#### Required work
Having located the line with "width: 136px ->", print it and each remaining line exactly, stopping at the end of the material and omitting pictures.

☆ ☆ ☆ ☆ ☆

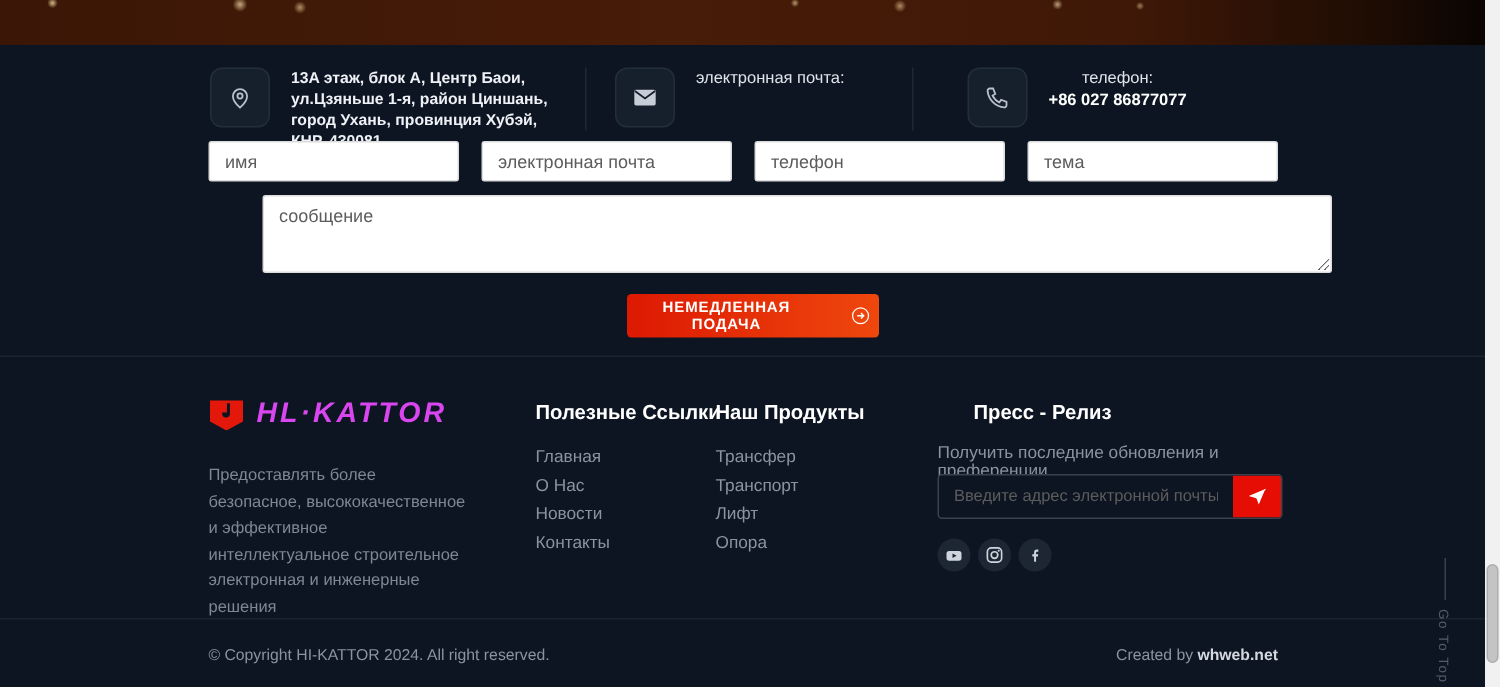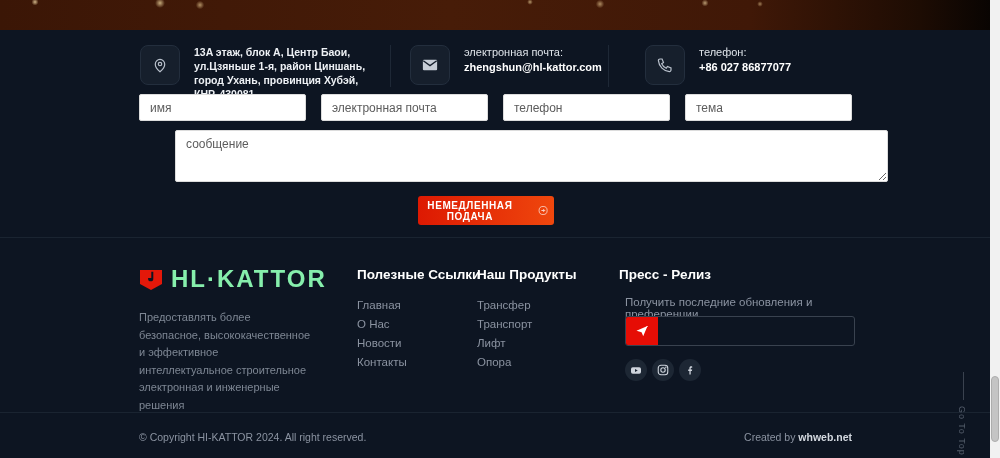"телефон:" div.cblock { text-align: none -> center }
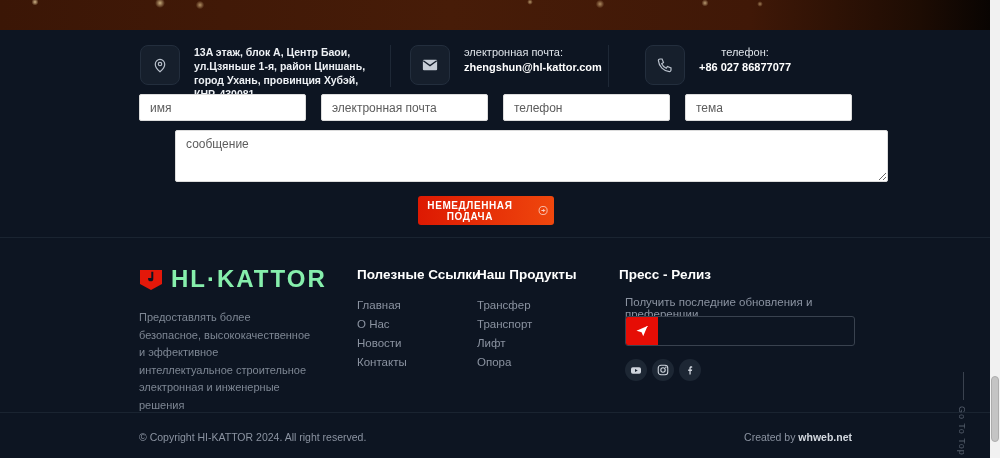"zhengshun@hl-kattor.com" div.cvalue { html: <div>zhengshun@hl-kattor.com</div> -> none }
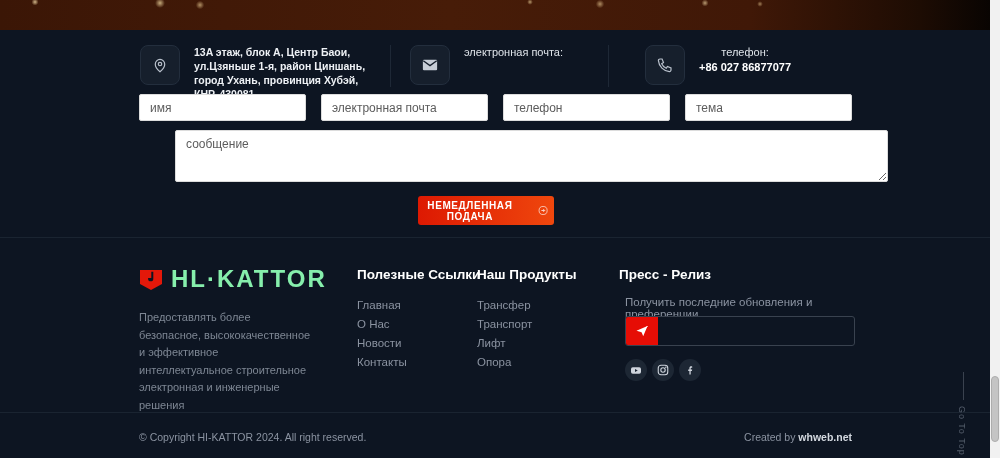"НЕМЕДЛЕННАЯ ПОДАЧА" .submit { width: 136px -> 168px }
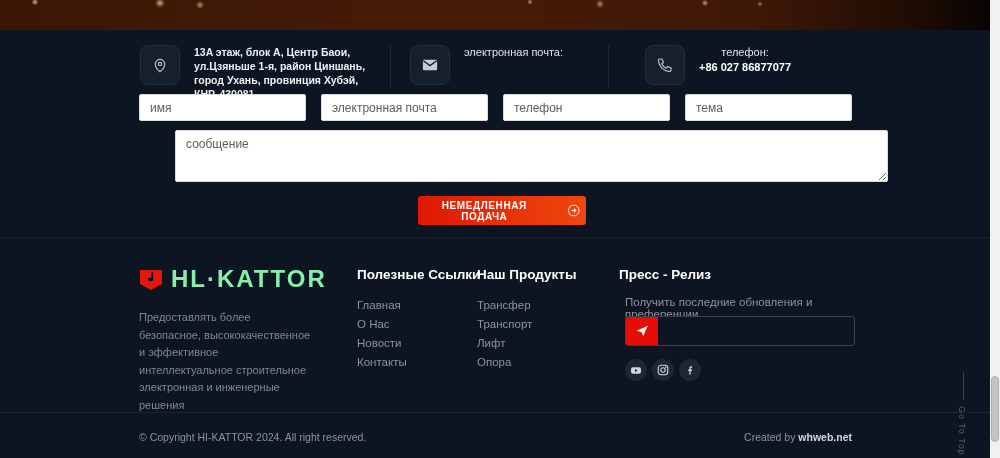"HL·KATTOR" .logo-text { color: #86efac -> #d946ef; font-size: 24px -> 19px; font-style: none -> italic }
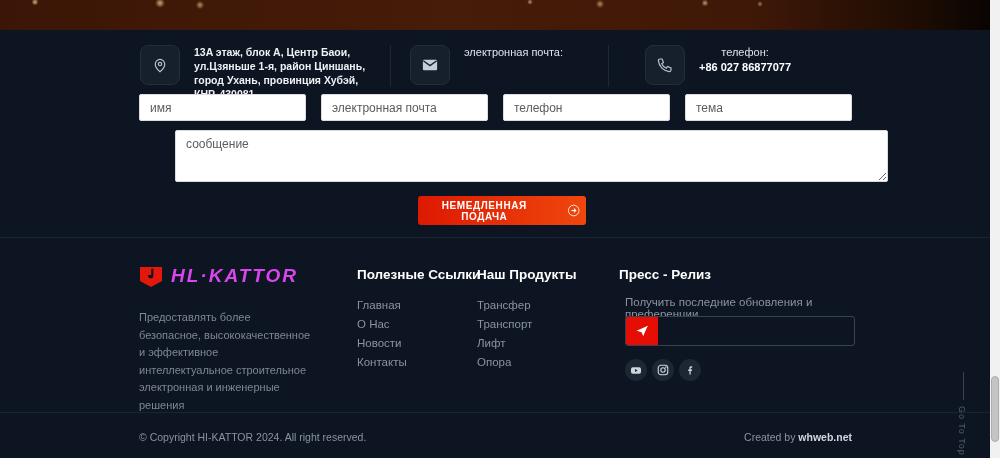"Пресс - Релиз" div.col-h { left: 619px -> 649px }
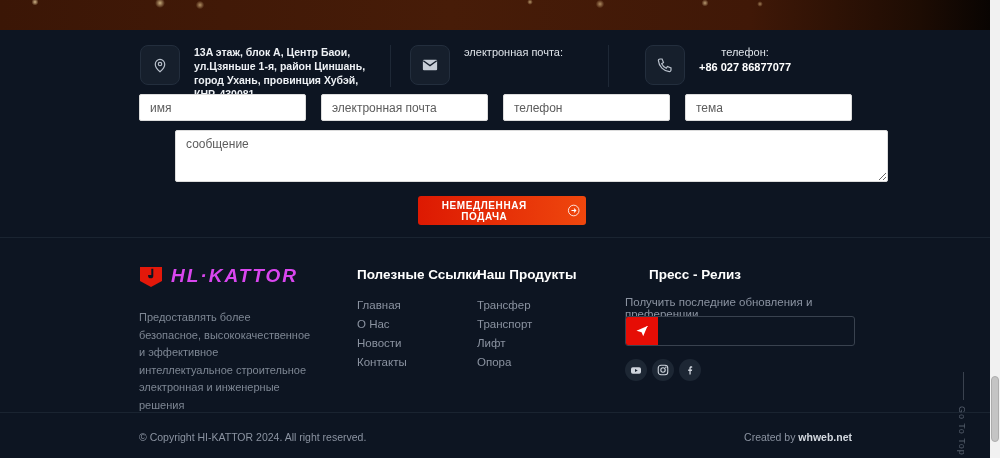"Введите адрес электронной почты" input.nl-input { html: none -> <input> }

☆ ☆ ☆ ☆ ☆

#### Response
"НЕМЕДЛЕННАЯ ПОДАЧА" .submit { width: 136px -> 168px }
"HL·KATTOR" .logo-text { color: #86efac -> #d946ef; font-size: 24px -> 19px; font-style: none -> italic }
"Пресс - Релиз" div.col-h { left: 619px -> 649px }
"Введите адрес электронной почты" input.nl-input { html: none -> <input> }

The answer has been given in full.